Published: 06/08/2021


Hi everyone! I’m Xingyu Liu, a first-year data science master student at Harvard University. I’m very excited to be accepted by SciPy and I will work on using Pythran to improve algorithms’ performance in SciPy! There are currently many algorithms that would be too slow as pure Python, and Pythran can be a good tool to accelerate them. My goal is to investigate and improve the slow algorithms, as well as write benchmarks for them.

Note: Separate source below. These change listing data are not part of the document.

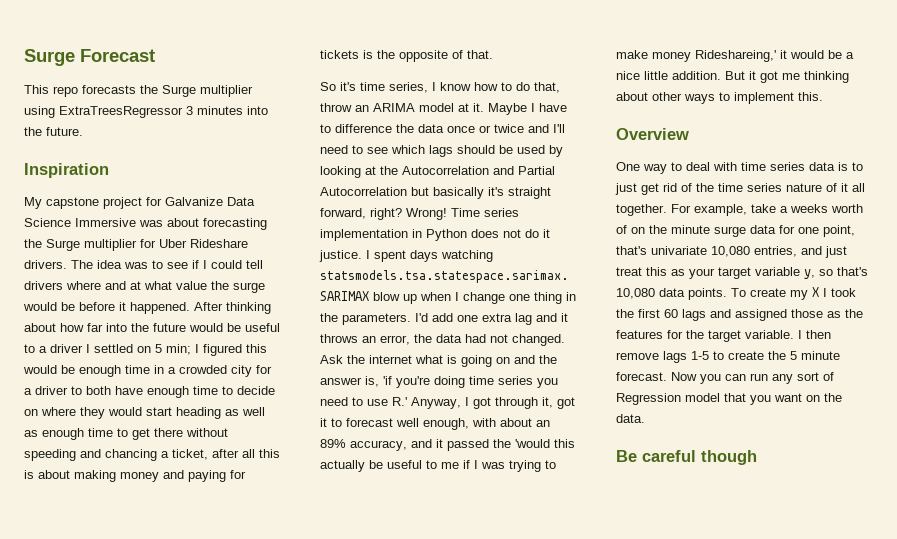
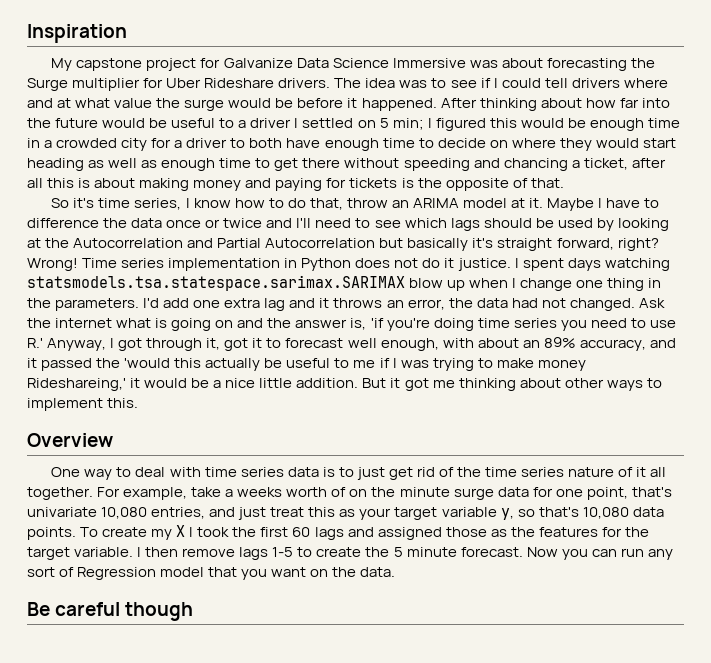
[24,49,155,66] [24,85,253,97] [24,106,268,118] [24,127,83,136] Surge Forecast // This repo forecasts the Surge multiplier using ExtraTreesRegressor 3 minutes into the future. // -> (27, 33) none

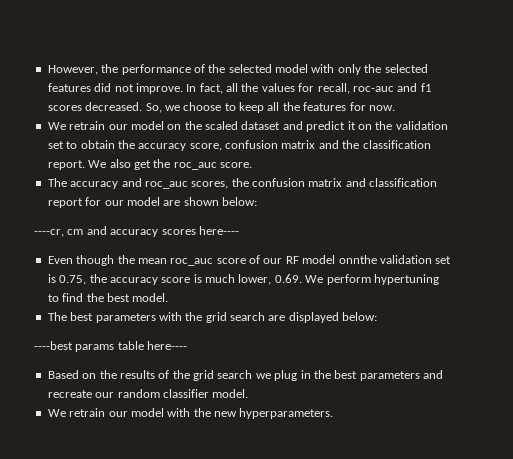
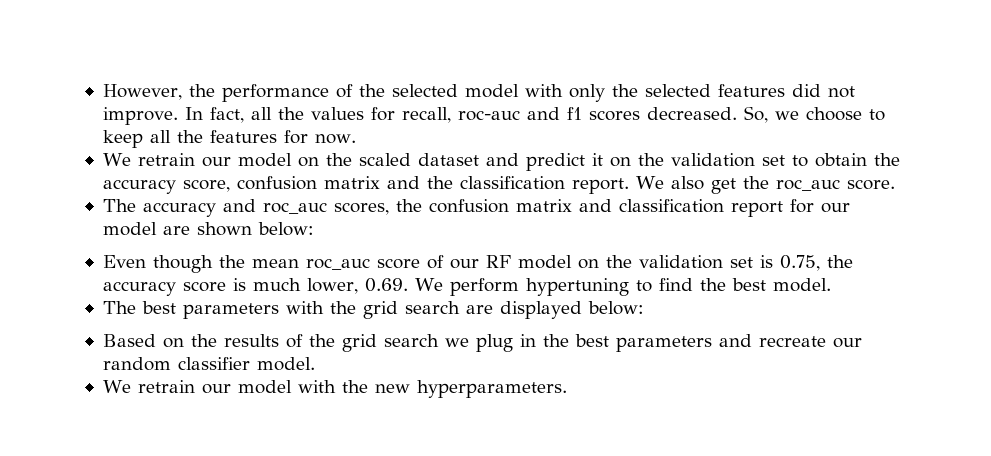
[34,226,239,237] // ----cr, cm and accuracy scores here---- -> (314, 229) none
[338,255,377,264] onnthe -> [577,255,632,269] on the
[34,341,188,352] // ----best params table here---- -> (644, 308) none

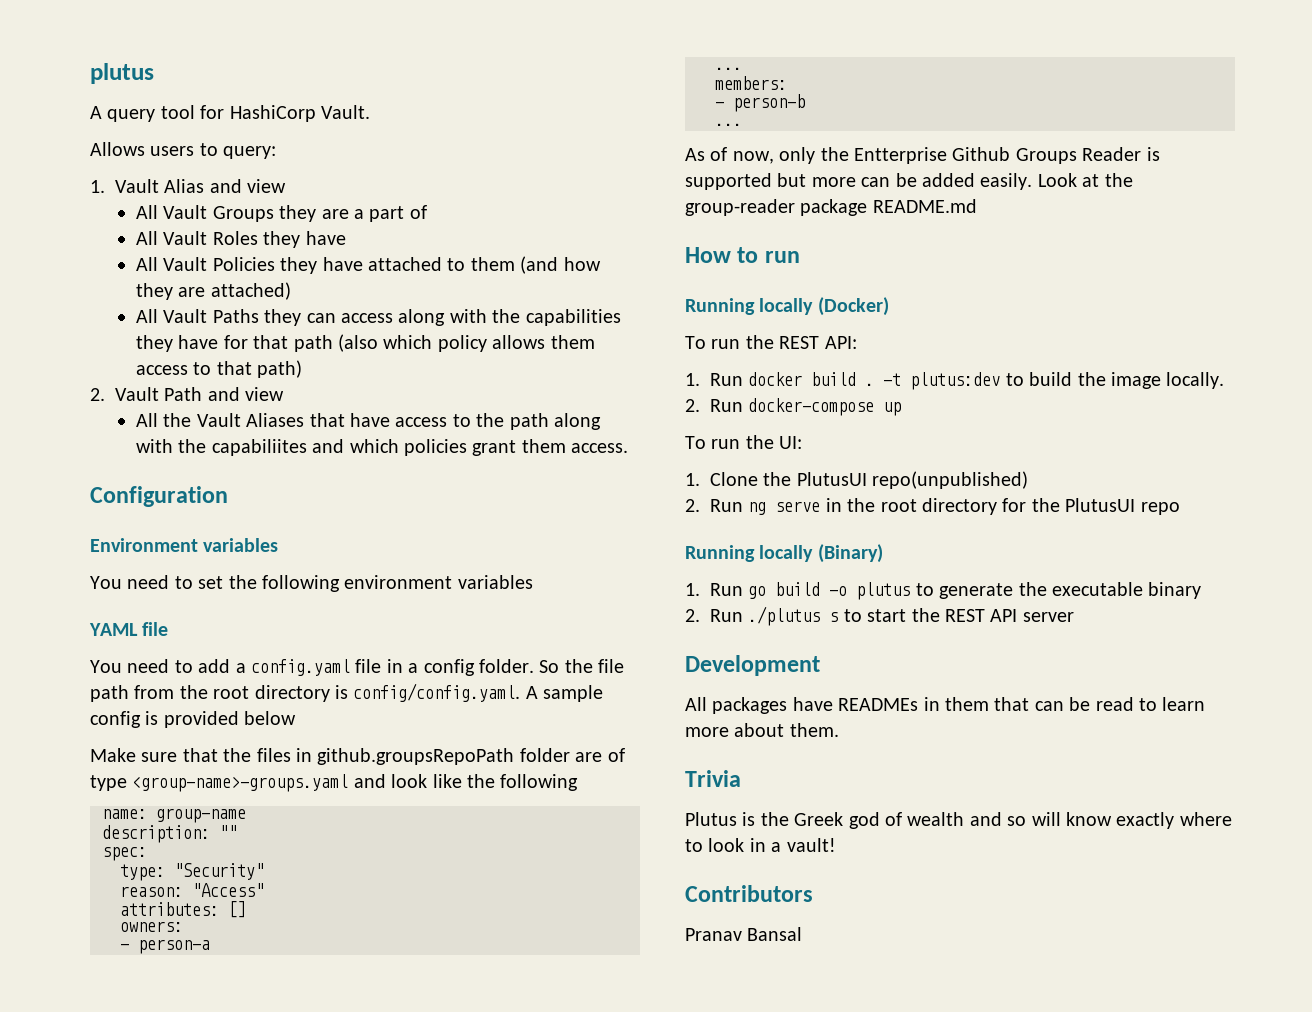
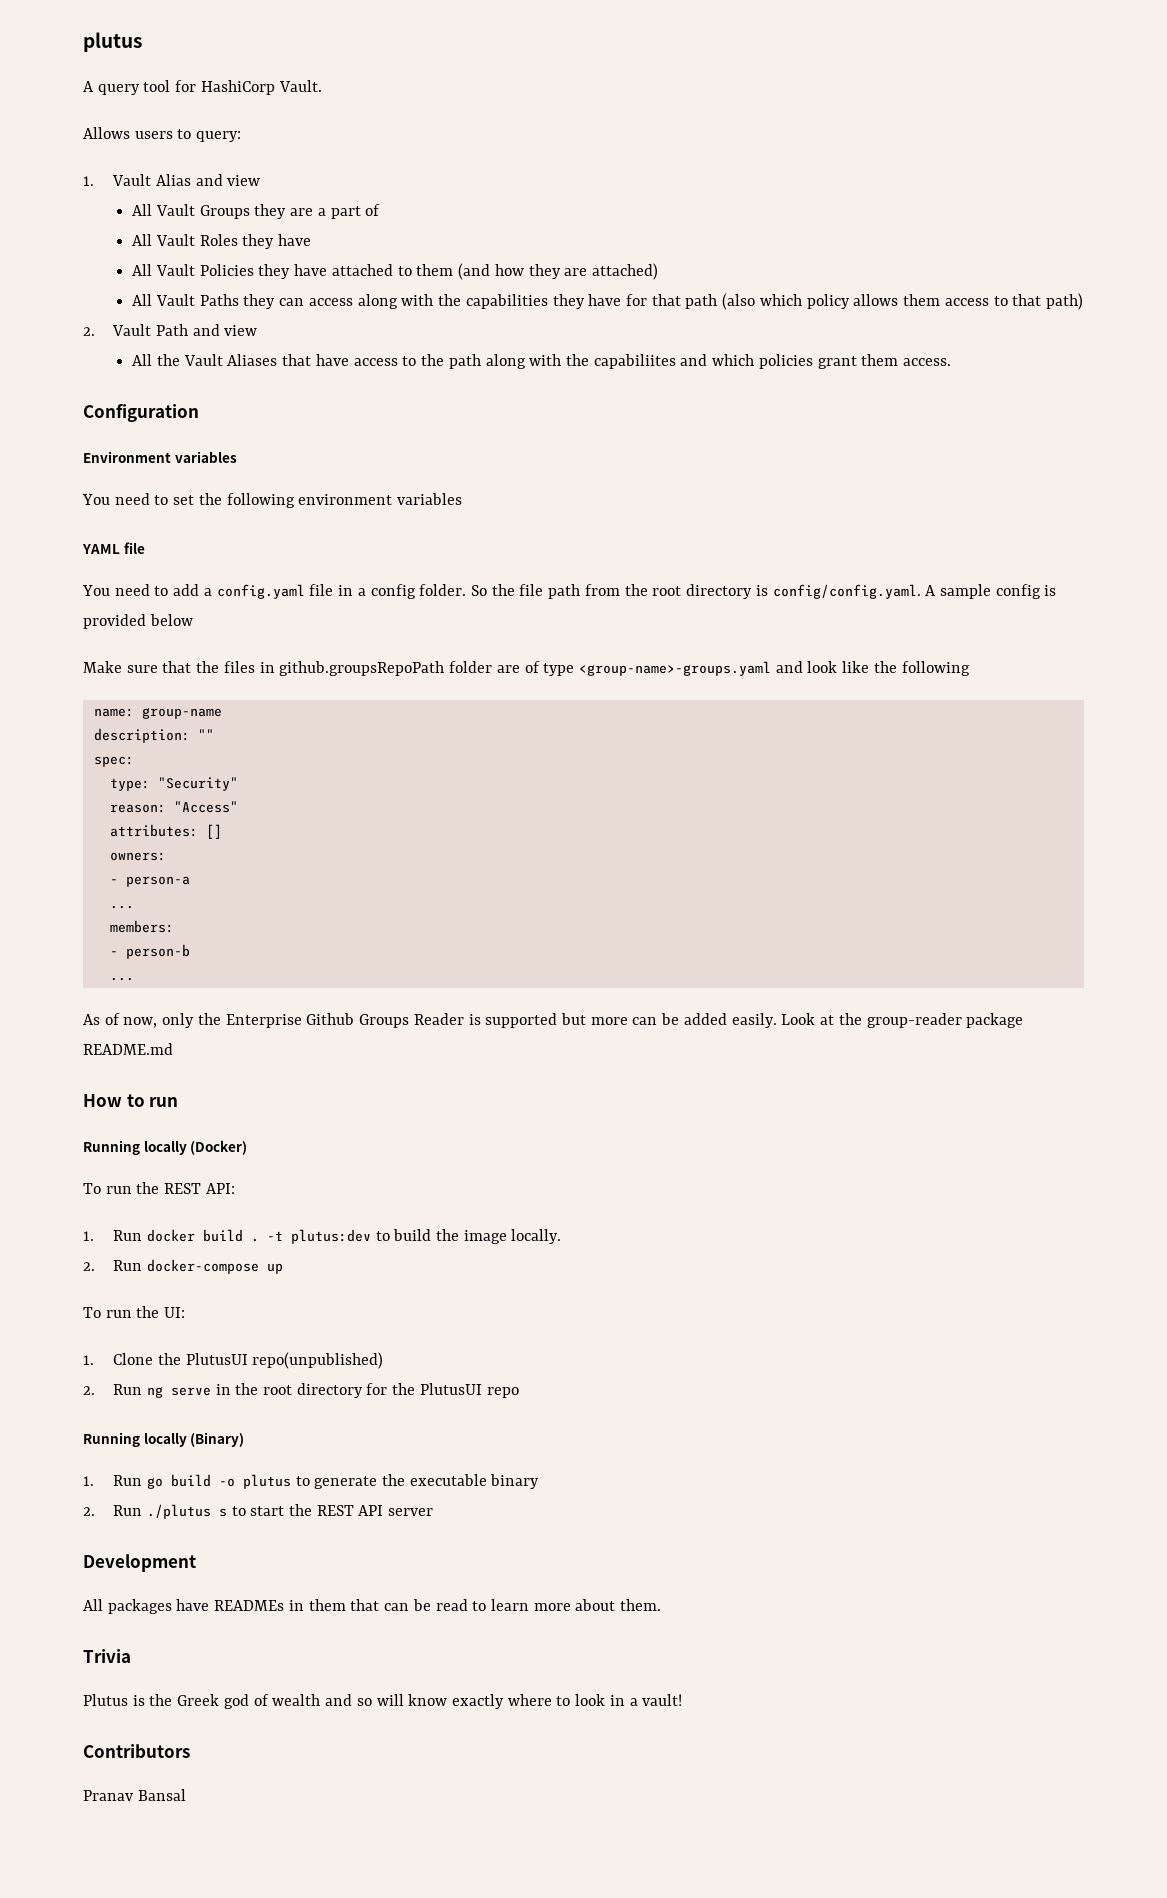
[854,147,947,164] Entterprise -> [225,1014,302,1028] Enterprise

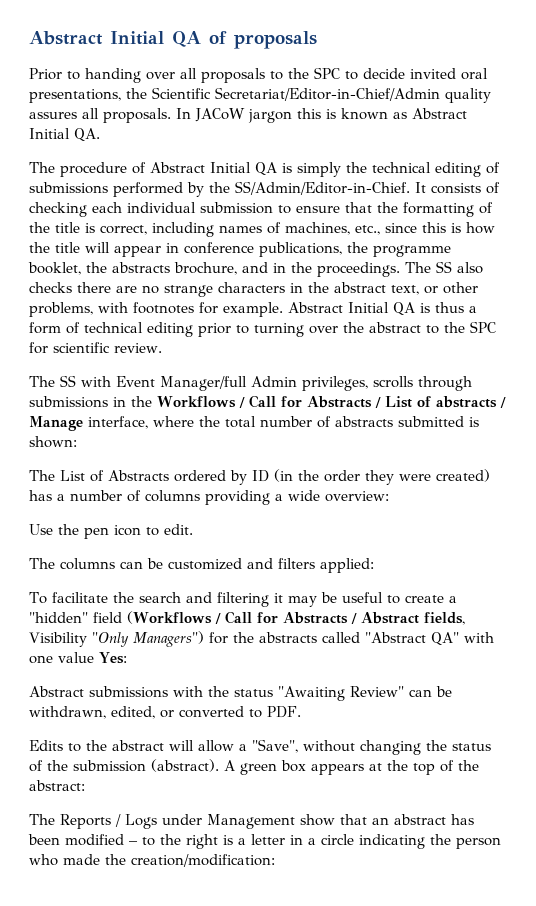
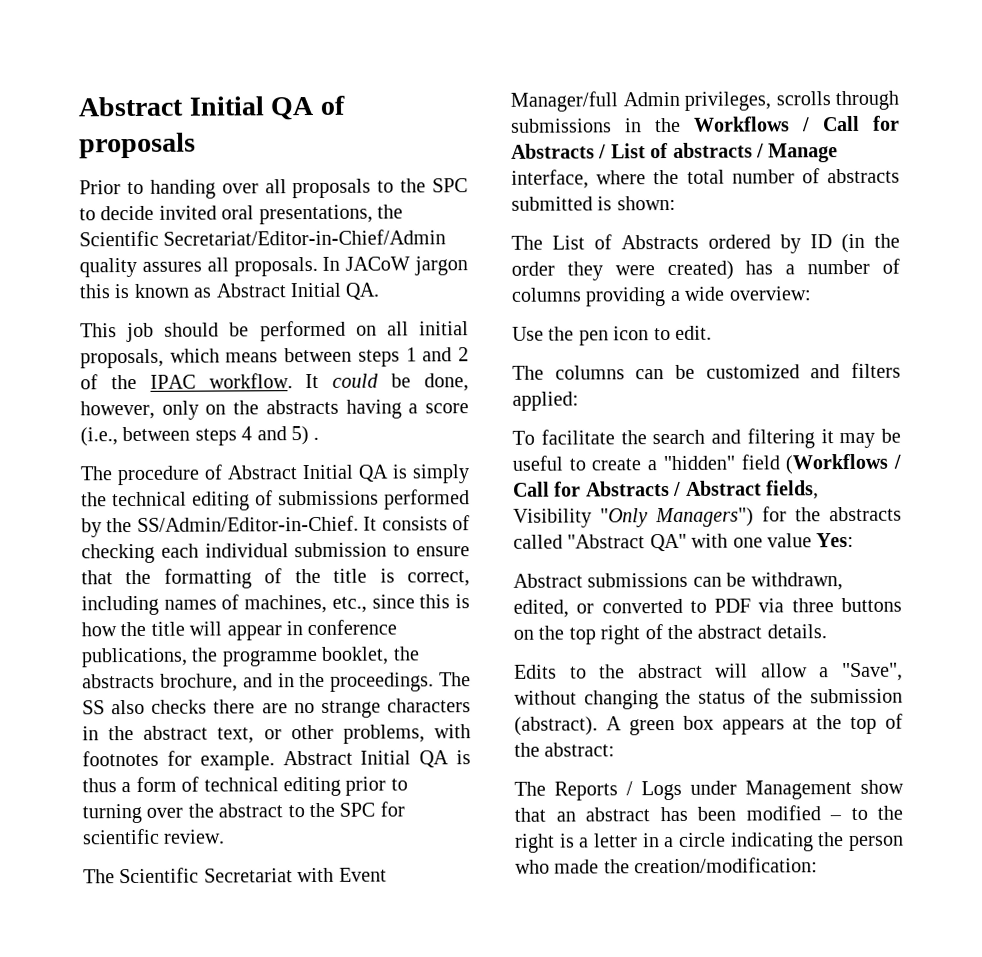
(100, 135) none -> [80,320,470,343] [80,347,470,369] [80,373,469,392] [80,399,470,420] [80,426,320,447] // This job should be performed on all initial proposals, which means between steps 1 and 2 of the IPAC workflow. It could be done, however, only on the abstracts having a score (i.e., between steps 4 and 5) .
[60,375,76,387] SS -> [119,867,293,884] Scientific Secretariat
[173,686,404,701] with the status "Awaiting Review" -> (689, 580) none
[267,706,301,718] PDF. -> [714,597,902,613] [513,624,827,645] PDF via three buttons on the top right of the abstract details.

What did you do this week?

In the community bonding period, I met with my mentors, Ralf Gommers and Serge Guelton. They are very kind, responsive and helpful. We discussed about my project and set up a chat and weekly sync. In the last week, I've started doing my project:


  1. Pythran makes np.searchsorted much slower
  2. u_values[u_sorter].searchsort would cause "Function path is chained attributes and name" but np.search would not
  3. all_values.sort() would cause compilation error but np.sort(all_values) would not

Pull Requests:

  1. ENH: Pythran implementation of _cdf_distance
  2. BENCH: add benchmark for energy_distance and wasserstein_distance


  1. Pythran tutorial.
  2. Profiling Cython code

What is coming up next?

  1. Write benchmarks for inferential stats
  2. Modify to use new random API `rng = np.random.default_rng(12345678)`(according to comments in BENCH: add benchmark for f_oneway )
  3. Finding more potential algorithms that can be speedup via Pythran
  4. Document why some functions can’t be speedup via Pythran

Did you get stuck anywhere?

For my first pull request, we found the Pythran version is not better than the orginal due to the indexing operations.